One might wonder how I came upon the subject of gnomes. For many years there have only been two in our house – though in European mythology they mainly live around farmsteads none have ever been in residence at our farm. But lately my friend and neighbor Laura freshened up four gnomes and posted a snap on Facebook. I was drawn to them. My original gnomes, Maurice and Pierponte’, were gifts from my late mother and I hold them dear. But years spent guarding my weed/flower bed in all sorts of weather have faded their original glory. I was in gneed of some brightening and the four little gnomes Laura offered were lovely; wearing brightly colored clothing and hats, with whimsical poses and expressions. I snapped them up immediately and eventually placed them in the area that was once weed/flower bed and is now hardscape. They’re so cute sitting atop rocks gnear the blue gazing ball.
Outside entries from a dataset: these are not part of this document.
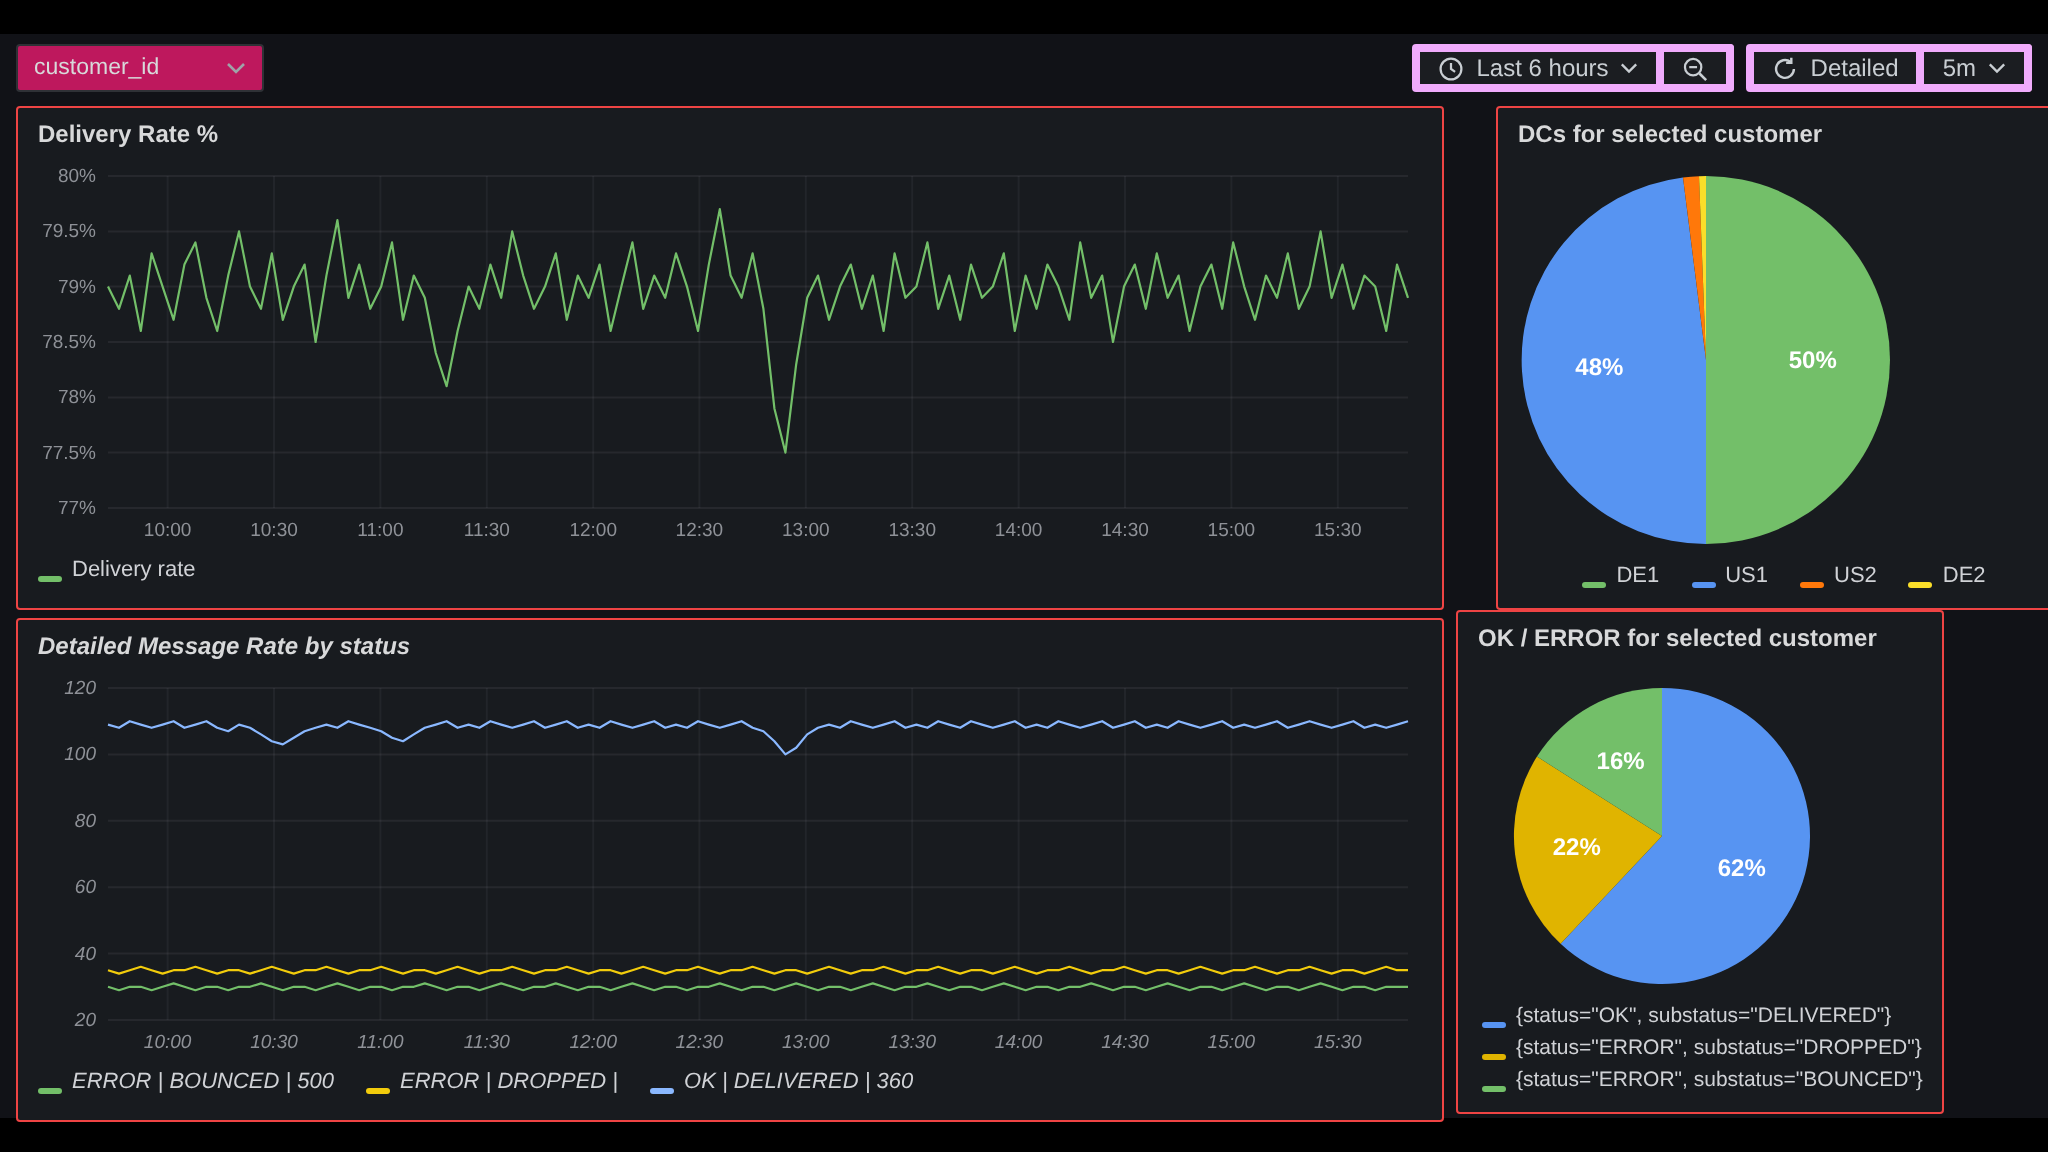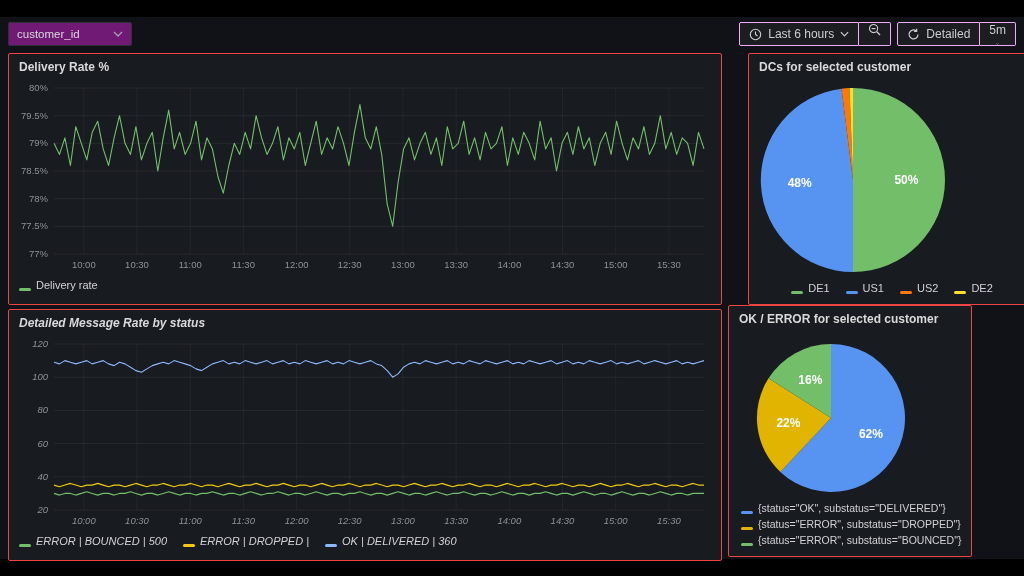"customer_id" .var-dropdown { background: #701a75 -> #be185d }
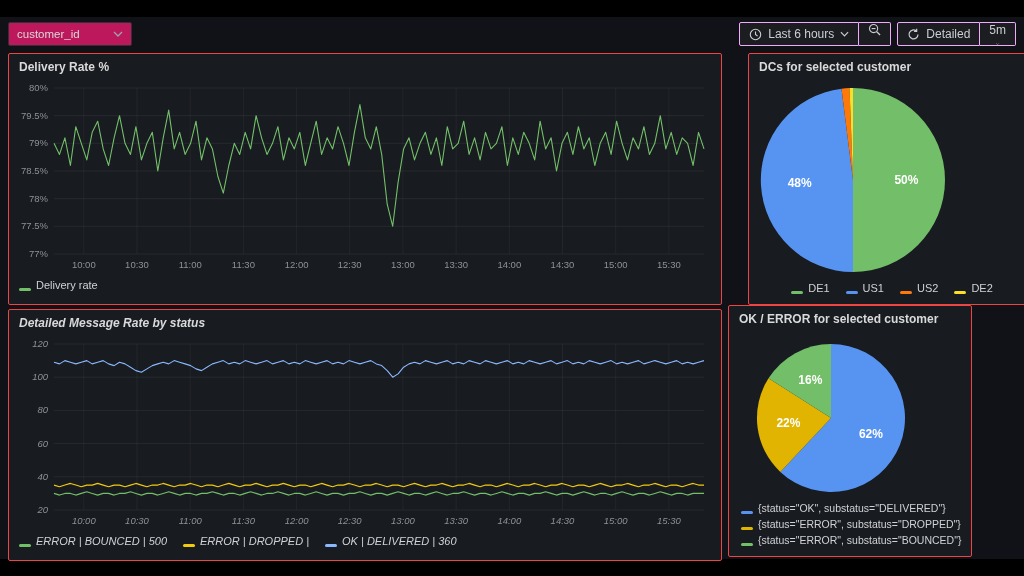"Last 6 hours" .tb-btn { border: 1px solid #f0abfc -> 4px solid #f0abfc }
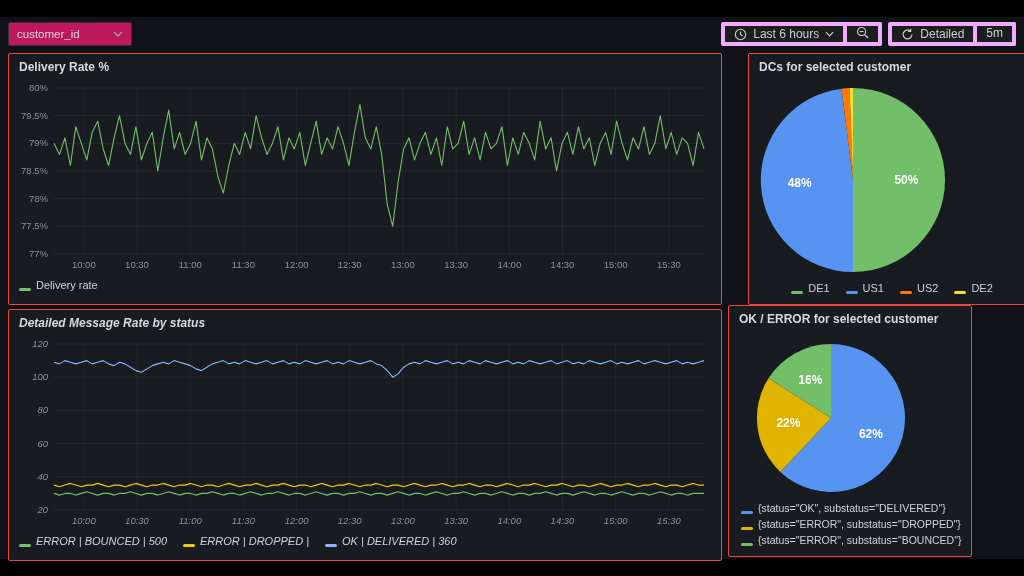"5m" .btn-group .tb-btn + .tb-btn { flex-direction: column -> none }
I borrowed the names of my original gnomes from the TV series “Gilmore Girls” back in the day when it was airing via first run and not syndication. Lorelai’s neighbor Babbette (played by the infinitely lovably whacky Sally Struthers) had a preoccupation with garden gnomes and two of hers were named Maurice and Pierponte’. I liked those names. One of my gnomes smokes a pipe, so I dubbed him Maurice, the other is holding a book. Pierponte’ seemed a good bookish name. And so it’s just been the two of them all these years. When I hauled them out of basement storage and set them on the floor with the newest members of the gnome brigade, I realized how shabby they looked; red jackets and green pants dull; brown boots rock-scuffed; beards yellowing with age. The gnewest four looked perky and ready to go to work overseeing the yard; and may have actually looked askance at their larger, less than gleamingly gneat counterparts. With haste I messaged Laura asking for a makeover. Maurice and Pierponte’ are gnow safely in her hands and I know will come back looking spiffy as can be. She’s that good.
Then came naming the gnew gnomes. Even though nothing I’ve come across states France as the original country from which gnomes sprang, most lore comes via Scandinavia and then England, where house and garden gnomes first became popular to be precise. But French names just seem right somehow. Maurice is a French name, Pierponte’ at least sounds French, even if it isn’t, so I went through the filing cabinet in my brain – Etienne, Henri, Jacques, Pierre – which would fit? I stared the gnew gnomes down. They looked pleasantly back. Ah, the tallest one with a pointy blue cap and his hands stuffed casually in his pants pockets is now Jacques. A shorter one, sitting nearly criss-cross applesauce and holding a butterfly is Pierre. Jibs has a lovely smile and a bright yellow flower in his grasp. The other is Francios, no reason really, it just suits him.
So soon my garden, or rockscape as the case may be, gnomes will be five. Forgive me as I massacre Dorothy’s words from the “Wizard of Oz” at the beginning, and at the end, of this korner – there indeed is: gno place like gnome.